= Exercise instructions =
Every line from the one containing "[621,358,672,374] (^3.9). ->" to the one containing "[45,427,97,442] (^1.1.5). ->" in the records below, both included, must be set down exactly, and no other line.

= Data in this exercise =
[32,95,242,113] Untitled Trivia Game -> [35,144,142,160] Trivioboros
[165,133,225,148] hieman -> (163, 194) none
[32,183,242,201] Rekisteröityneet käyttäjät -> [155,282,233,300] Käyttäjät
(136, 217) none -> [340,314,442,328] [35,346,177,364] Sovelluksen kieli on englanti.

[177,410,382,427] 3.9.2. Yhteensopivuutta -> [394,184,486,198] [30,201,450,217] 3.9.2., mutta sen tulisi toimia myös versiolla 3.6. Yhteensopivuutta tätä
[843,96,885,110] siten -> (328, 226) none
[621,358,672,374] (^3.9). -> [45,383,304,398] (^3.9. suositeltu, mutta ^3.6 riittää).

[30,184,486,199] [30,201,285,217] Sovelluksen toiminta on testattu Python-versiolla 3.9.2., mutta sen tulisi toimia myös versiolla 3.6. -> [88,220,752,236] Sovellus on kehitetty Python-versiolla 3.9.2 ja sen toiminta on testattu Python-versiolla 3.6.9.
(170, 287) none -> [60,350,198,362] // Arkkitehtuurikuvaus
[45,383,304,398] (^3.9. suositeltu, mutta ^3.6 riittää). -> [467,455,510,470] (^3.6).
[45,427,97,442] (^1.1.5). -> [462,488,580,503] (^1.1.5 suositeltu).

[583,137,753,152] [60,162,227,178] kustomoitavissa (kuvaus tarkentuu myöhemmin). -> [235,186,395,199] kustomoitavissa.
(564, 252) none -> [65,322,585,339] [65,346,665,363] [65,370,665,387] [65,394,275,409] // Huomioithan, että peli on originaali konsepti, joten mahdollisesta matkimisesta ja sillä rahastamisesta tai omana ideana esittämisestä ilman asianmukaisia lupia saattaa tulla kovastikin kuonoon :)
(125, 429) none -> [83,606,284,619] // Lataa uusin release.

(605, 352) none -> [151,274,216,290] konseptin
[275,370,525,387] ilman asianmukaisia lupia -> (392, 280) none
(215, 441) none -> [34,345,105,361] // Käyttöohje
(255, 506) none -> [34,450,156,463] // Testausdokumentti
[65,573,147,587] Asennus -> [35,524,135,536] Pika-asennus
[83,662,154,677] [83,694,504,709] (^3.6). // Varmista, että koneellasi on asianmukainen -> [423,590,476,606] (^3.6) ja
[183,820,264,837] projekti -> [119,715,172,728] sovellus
---
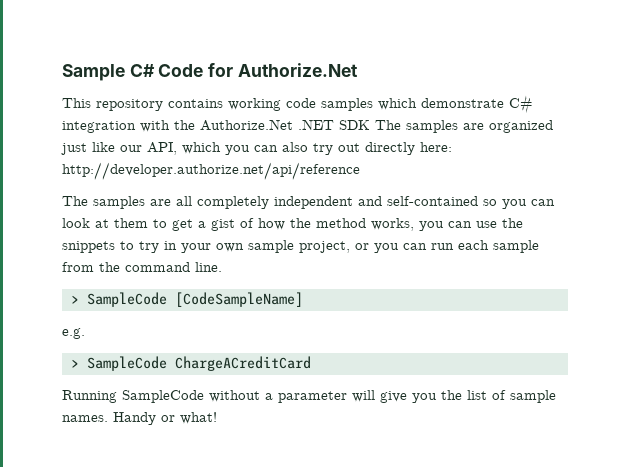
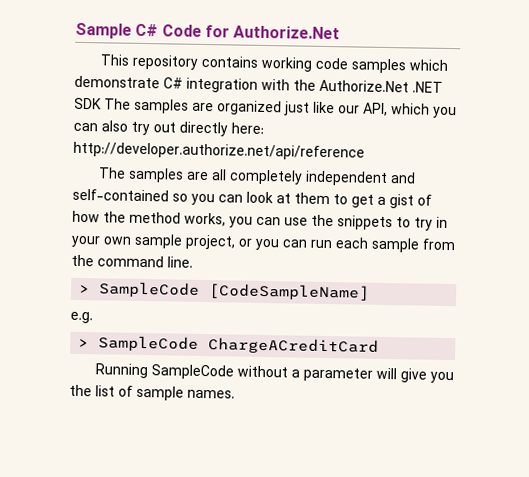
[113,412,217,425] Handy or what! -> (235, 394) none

= Problem solution =
[621,358,672,374] (^3.9). -> [45,383,304,398] (^3.9. suositeltu, mutta ^3.6 riittää).

[30,184,486,199] [30,201,285,217] Sovelluksen toiminta on testattu Python-versiolla 3.9.2., mutta sen tulisi toimia myös versiolla 3.6. -> [88,220,752,236] Sovellus on kehitetty Python-versiolla 3.9.2 ja sen toiminta on testattu Python-versiolla 3.6.9.
(170, 287) none -> [60,350,198,362] // Arkkitehtuurikuvaus
[45,383,304,398] (^3.9. suositeltu, mutta ^3.6 riittää). -> [467,455,510,470] (^3.6).
[45,427,97,442] (^1.1.5). -> [462,488,580,503] (^1.1.5 suositeltu).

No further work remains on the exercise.